**** Input data
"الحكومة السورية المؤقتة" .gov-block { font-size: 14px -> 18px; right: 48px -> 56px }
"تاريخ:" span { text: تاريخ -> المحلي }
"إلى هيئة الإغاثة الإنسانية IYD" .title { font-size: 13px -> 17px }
********
**** Input data
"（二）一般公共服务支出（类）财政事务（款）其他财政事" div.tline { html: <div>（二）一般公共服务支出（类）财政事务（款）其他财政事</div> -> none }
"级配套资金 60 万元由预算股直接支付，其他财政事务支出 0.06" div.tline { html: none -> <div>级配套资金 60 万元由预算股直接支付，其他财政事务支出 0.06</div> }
********
◆ **What the task asks**
What you give back must be the stretch above, starting at the line with "html: <div>（二）一般公共服务支出（类）财政事务（款）其他财政事</div> ->" and ending at the line with "html: none ->", copied exactly.

◆ **Completed exercise**
"（二）一般公共服务支出（类）财政事务（款）其他财政事" div.tline { html: <div>（二）一般公共服务支出（类）财政事务（款）其他财政事</div> -> none }
"级配套资金 60 万元由预算股直接支付，其他财政事务支出 0.06" div.tline { html: none -> <div>级配套资金 60 万元由预算股直接支付，其他财政事务支出 0.06</div> }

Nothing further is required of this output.